A: Just today I was talking about the revitalization of Downtown. Certainly, working to support the businesses here, and the great initiatives happening through the Downtown Edmonton Community League and the Downtown Business Association as well.
Housing and homelessness is absolutely a huge priority for me. I think there’s been some great work done and there’s a number of policy shifts, certain different ways of approaching the resources that we’re already deploying, to be even more effective at addressing housing and homelessness.
Also, continuing to lobby the other orders of government to ensure that we’re getting the funding and the supports that we need. A lot of downtown businesses are asking for permanent supportive housing, and I think that’s something that we can really do—and received such a strong mandate for [when campaigning]. Easily two-thirds of people that I spoke to, when asked what their top issue was, it was housing and homelessness.
A third thing would absolutely be around how we think of and how we fund community safety and wellness. We have a great roadmap through the Community Safety and Well-Being Task Force report. I’m committed to ensuring that those recommendations are implemented. And continuing to advance reconciliation and anti-racism initiatives are huge priorities as well.
Climate change is obviously a key one. We can make a lot of difference through our land use and transportation decisions. Something that I’d like to see for our next four-year budgeting process, which happens next November, is to be sure we implement a carbon budgeting system, so that we have a way of tracking and measuring our progress to get to net zero as a city and to ensure that we stay within our budget.

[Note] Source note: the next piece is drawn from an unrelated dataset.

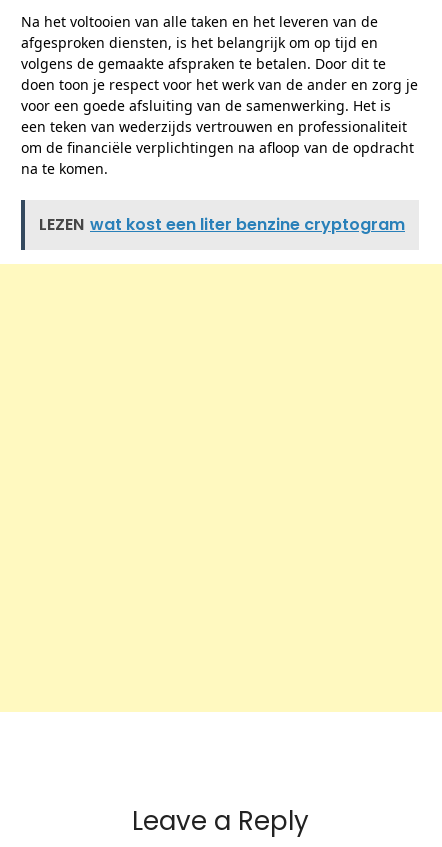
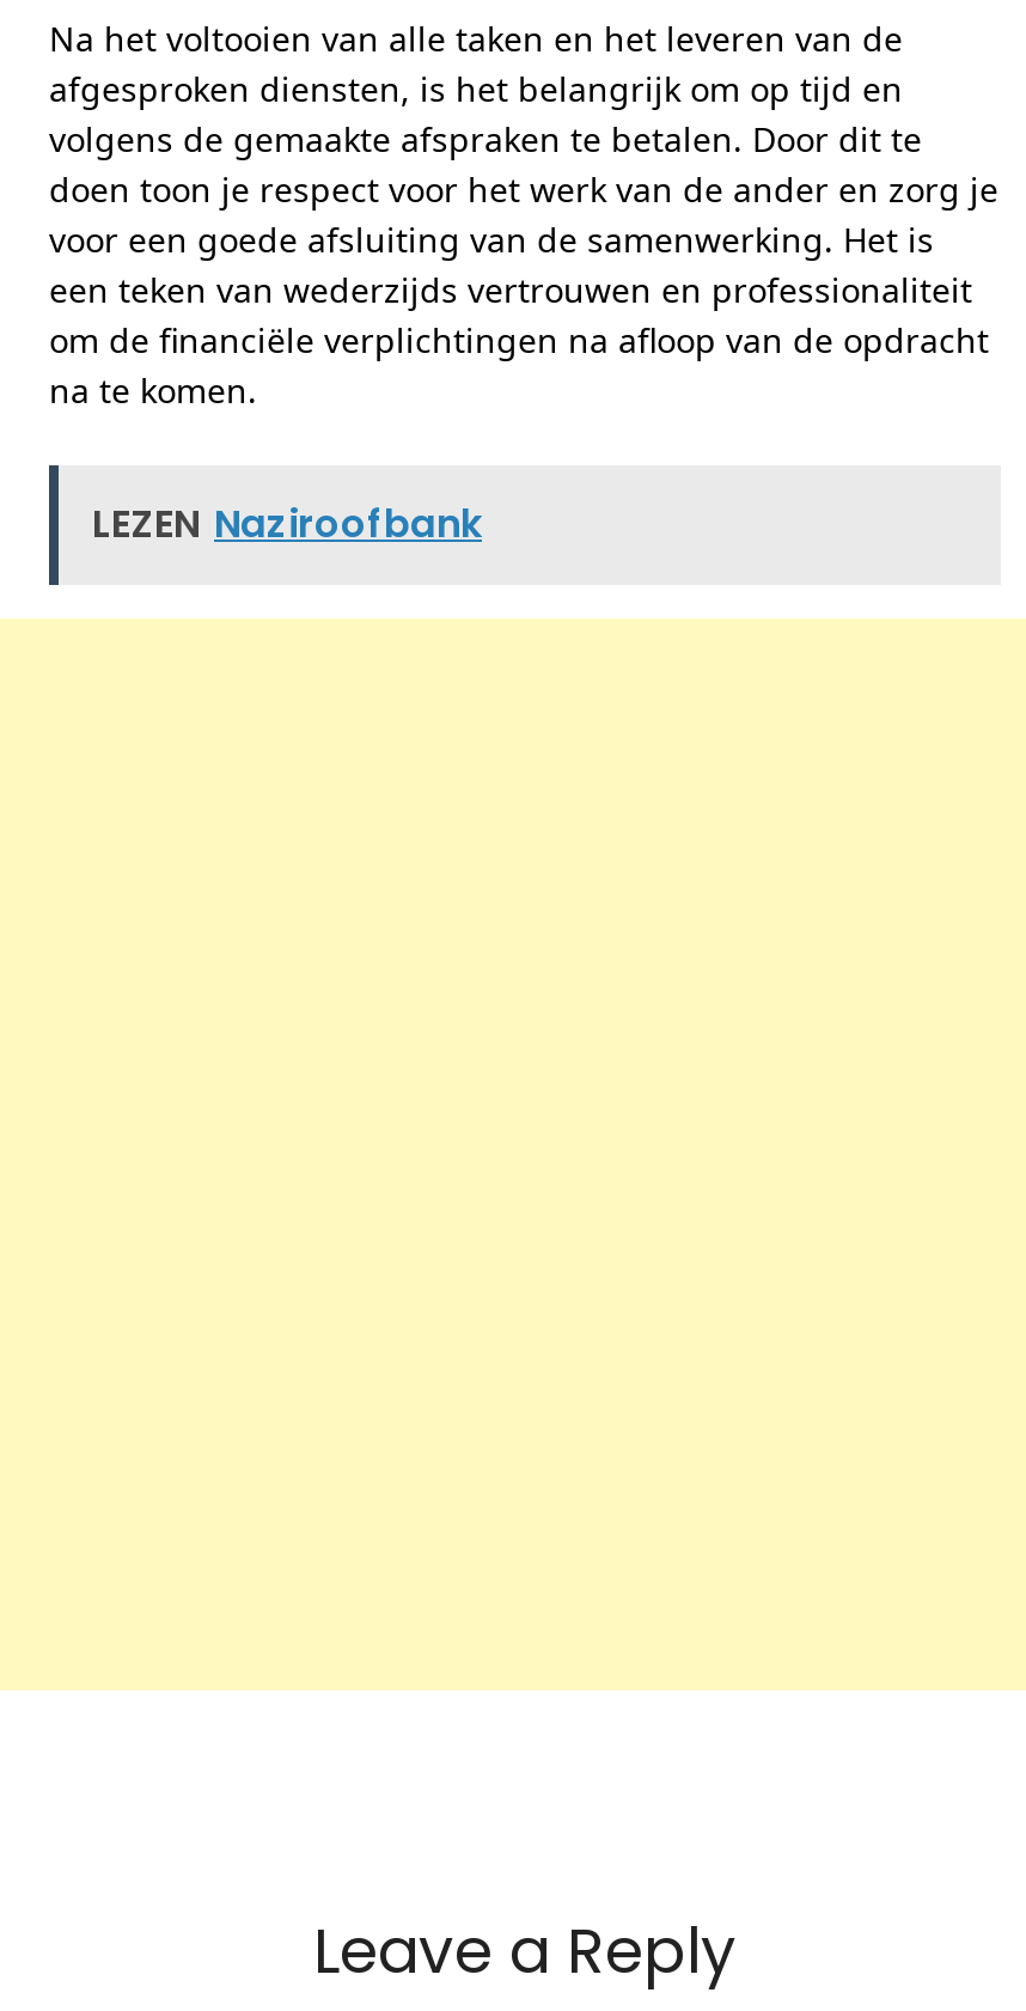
[39,213,405,236] LEZEN wat kost een liter benzine cryptogram -> [92,496,482,551] LEZEN Naziroofbank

Q: What are some of the unique challenges facing your ward?
A:
Homelessness is a very visible issue in our community across the ward. I was just blown away by folks understanding the complexity of that.
Most people, even when they’re expressing frustration about petty theft or disruption, recognize that the solution is permanent supportive housing. It’s definitely a challenge for our community but a great opportunity as well, to come together and tackle that issue.
The revitalization of Downtown is unique to our area just given the office-worker employment density of the area. We face a challenge, not just in rebuilding the vibrancy back to what it was but doing so in a fundamentally different environment, where we won’t necessarily have the same office capacity that we did before. It provides us with an opportunity to address an issue that has always been apparent Downtown, which is that we didn’t have enough of a residential base. This gives us an opportunity to add more residential units through conversion of existing office buildings into residential units.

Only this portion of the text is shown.